**REQUIRED WORK**
Please return every record exactly, with no pictures included.

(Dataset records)
Content starts
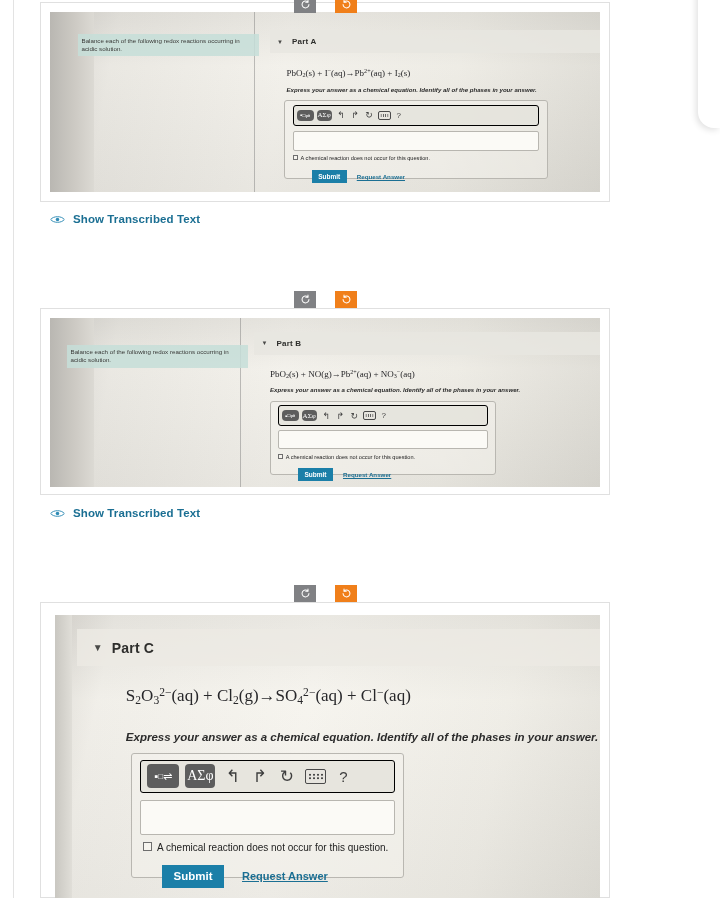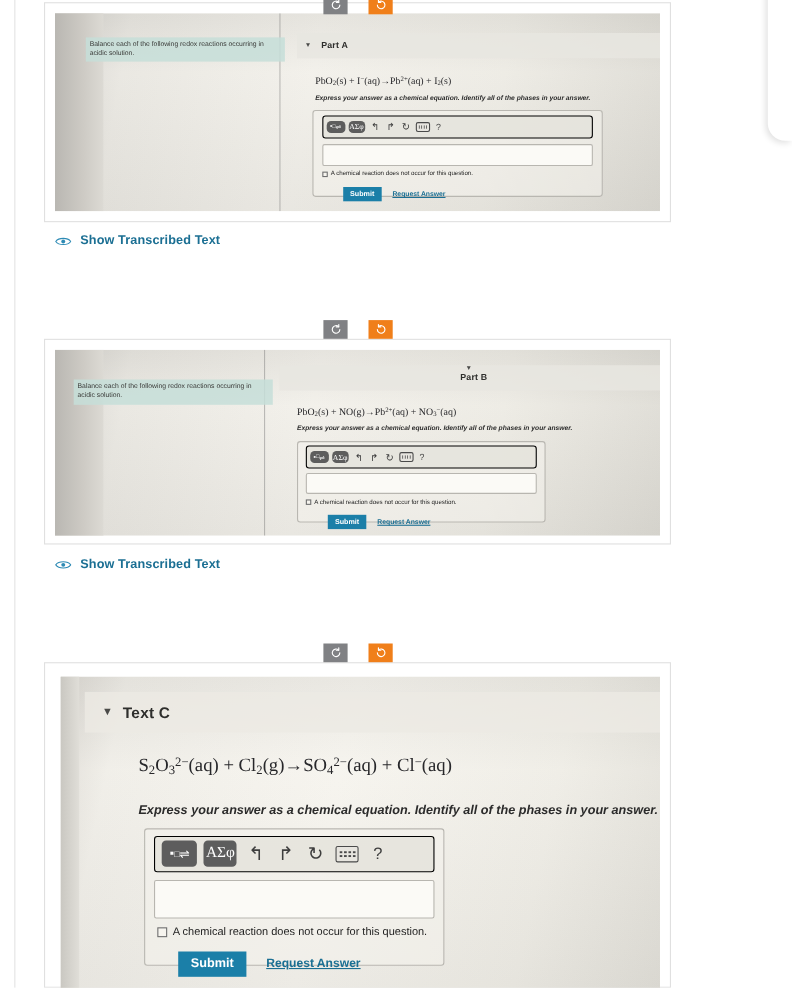--- a/index.html
+++ b/index.html
@@ -364,7 +364,7 @@
 
       <div class="prompt" style="left:3%; top:16%; width:33%; font-size:6.2px;">Balance each of the following redox reactions occurring in acidic solution.</div>
 
-      <div class="part-strip" style="left:37%; right:0; top:8%; height:14%; padding-left:8px;flex-direction:column;">
+      <div class="part-strip" style="left:37%; right:0; top:8%; height:14%; padding-left:8px;">
         <span class="caret" style="font-size:6px;">▼</span>
         <span class="part-label" style="font-size:8px;">Part B</span>
       </div>

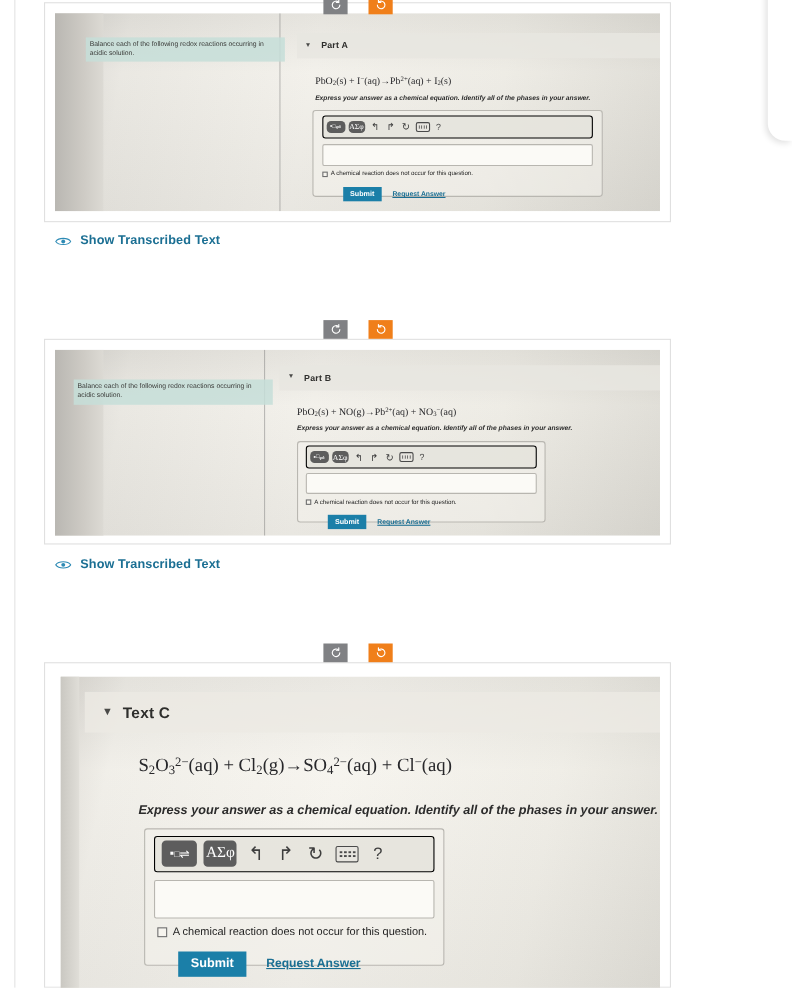--- a/index.html
+++ b/index.html
@@ -429,7 +429,7 @@
 
       <div class="part-strip" style="left:4%; right:0; top:5%; height:13%; padding-left:16px; background:rgba(236,234,228,0.8);">
         <span class="caret" style="font-size:10px;">▼</span>
-        <span class="part-label" style="font-size:14px;">Text C</span>
+        <span class="part-label" style="font-size:14px;">Part C</span>
       </div>
 
       <div class="equation" style="left:13%; top:25%; font-size:17px;">S<sub>2</sub>O<sub>3</sub><sup>2−</sup>(aq) + Cl<sub>2</sub>(g)→SO<sub>4</sub><sup>2−</sup>(aq) + Cl<sup>−</sup>(aq)</div>

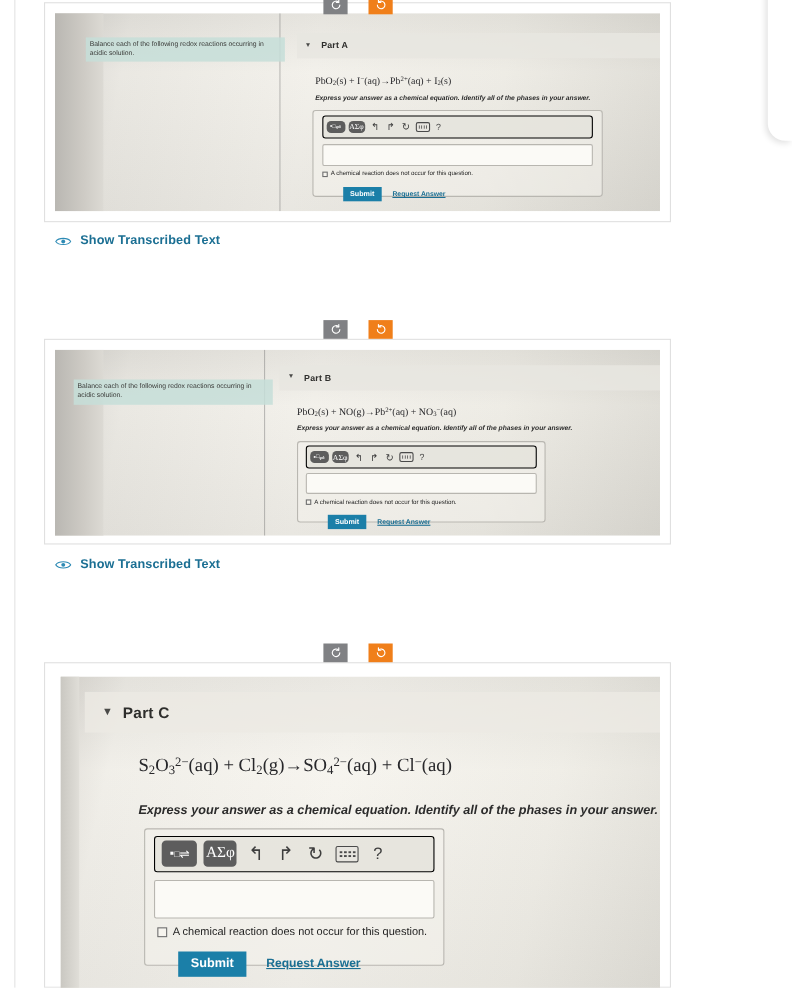--- a/index.html
+++ b/index.html
@@ -217,7 +217,6 @@
   .cbrow {
     position: absolute;
     display: flex;
-    align-items: center;
     color: #232323;
     white-space: nowrap;
   }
Content ends
**TASK OUTPUT**
--- a/index.html
+++ b/index.html
@@ -364,7 +364,7 @@
 
       <div class="prompt" style="left:3%; top:16%; width:33%; font-size:6.2px;">Balance each of the following redox reactions occurring in acidic solution.</div>
 
-      <div class="part-strip" style="left:37%; right:0; top:8%; height:14%; padding-left:8px;flex-direction:column;">
+      <div class="part-strip" style="left:37%; right:0; top:8%; height:14%; padding-left:8px;">
         <span class="caret" style="font-size:6px;">▼</span>
         <span class="part-label" style="font-size:8px;">Part B</span>
       </div>

--- a/index.html
+++ b/index.html
@@ -429,7 +429,7 @@
 
       <div class="part-strip" style="left:4%; right:0; top:5%; height:13%; padding-left:16px; background:rgba(236,234,228,0.8);">
         <span class="caret" style="font-size:10px;">▼</span>
-        <span class="part-label" style="font-size:14px;">Text C</span>
+        <span class="part-label" style="font-size:14px;">Part C</span>
       </div>
 
       <div class="equation" style="left:13%; top:25%; font-size:17px;">S<sub>2</sub>O<sub>3</sub><sup>2−</sup>(aq) + Cl<sub>2</sub>(g)→SO<sub>4</sub><sup>2−</sup>(aq) + Cl<sup>−</sup>(aq)</div>

--- a/index.html
+++ b/index.html
@@ -217,7 +217,6 @@
   .cbrow {
     position: absolute;
     display: flex;
-    align-items: center;
     color: #232323;
     white-space: nowrap;
   }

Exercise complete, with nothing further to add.